O ministro André Mendonça, do Supremo Tribunal Federal (STF), retirou nesta terça-feira (1º) o sigilo do processo que reúne mensagens atribuídas ao banqueiro Daniel Vorcaro, ex-dono do Banco Master, e ao ministro Alexandre de Moraes. Mendonça também decidiu levar ao plenário da Corte os novos elementos apresentados pela Polícia Federal.
Na decisão, o relator afirmou que “o caminho inevitável dos presentes autos leva ao Plenário deste Supremo Tribunal Federal”, independentemente da manifestação da Procuradoria-Geral da República (PGR).
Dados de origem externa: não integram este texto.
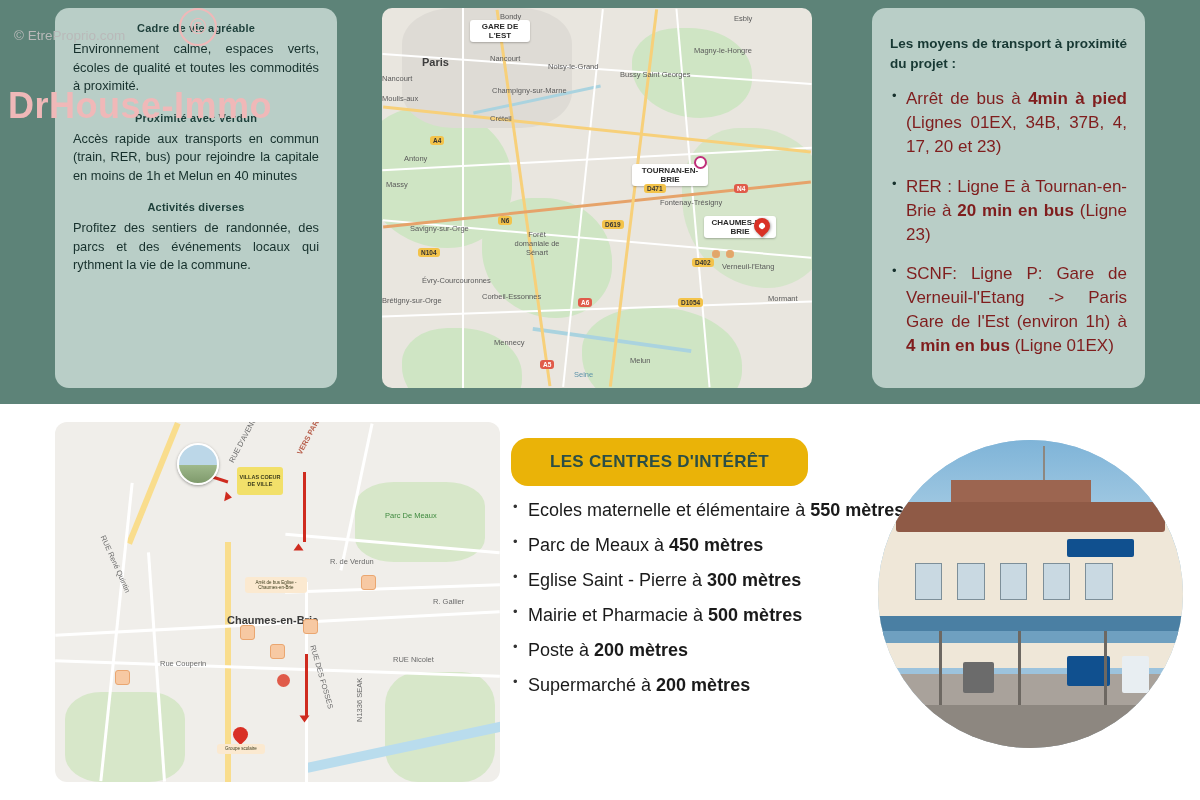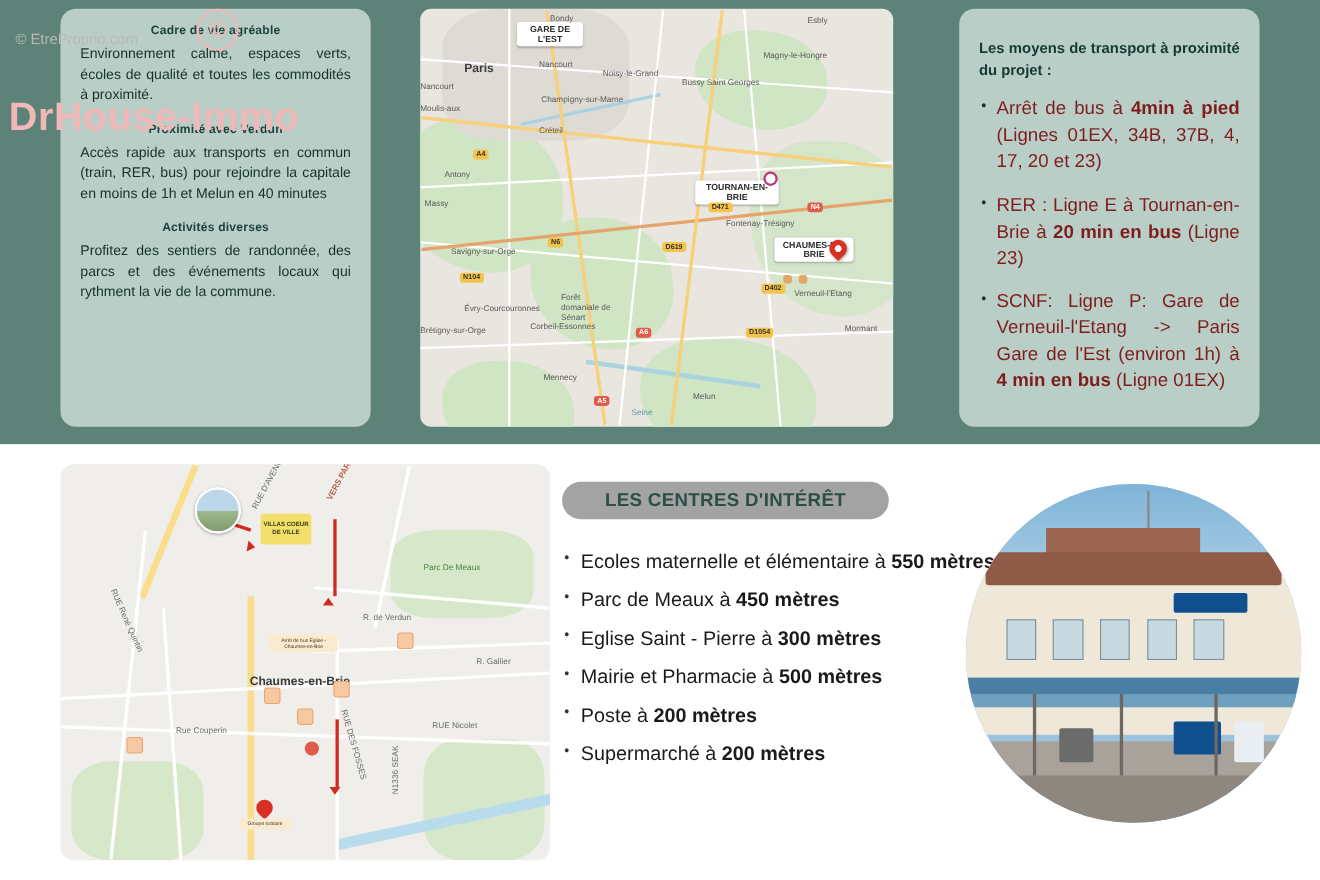"Forêt domaniale de Sénart" div.city-lbl { margin-top: 36px -> none; text-align: left -> center }
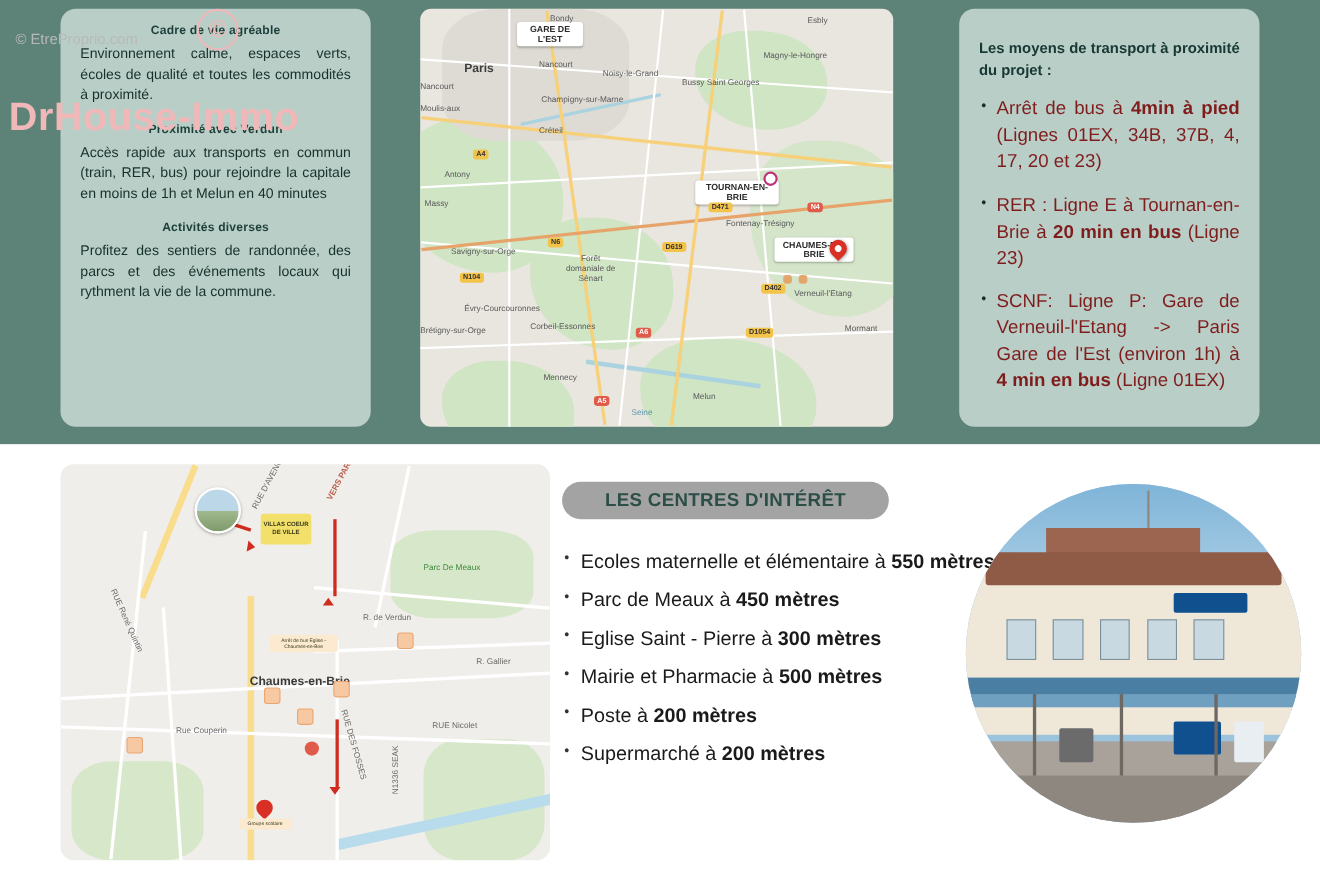"LES CENTRES D'INTÉRÊT" .ci-title { background: #a3a3a3 -> #eab308; height: 34px -> 48px }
A análise deve ocorrer em sessão pública e presencial, em data a ser marcada pelo presidente do STF, Edson Fachin.
Os dados saíram do celular de Vorcaro, apreendido em novembro de 2025 na primeira fase da Operação Compliance Zero. A PF aponta uma suposta rede de monitoramento e influência montada pelo empresário.
Conforme a investigação, uma semana antes de ser preso o banqueiro teria escrito: “Se o Andrei conseguir atrasar pra outra semana, pois tem feriado, o banco não quebra. Tenta chamar ele e sensibilizar isso se achar possível.” A citação seria ao diretor-geral da PF, Andrei Rodrigues. Em outra mensagem, teria perguntado: “Não conseguimos reverter isso com Paulo ou Andrei?”, em referência ao procurador-geral da República, Paulo Gonet. A PF concluiu que o destinatário era Moraes após Mendonça pedir esclarecimento.
O material inclui metadados de um contrato de R$ 131 milhões firmado entre o Banco Master e o escritório da advogada Viviane Barci de Moraes, mulher do ministro. Os registros indicam que o arquivo foi editado por um perfil identificado como “Ministro Alexandre de Moraes”. Em nota, a banca informou que seu setor de compliance pediu ao ministro que apontasse eventual impedimento ao contrato.
Moraes nega ter recebido mensagens de Vorcaro. A apuração ainda não atribui crime aos citados.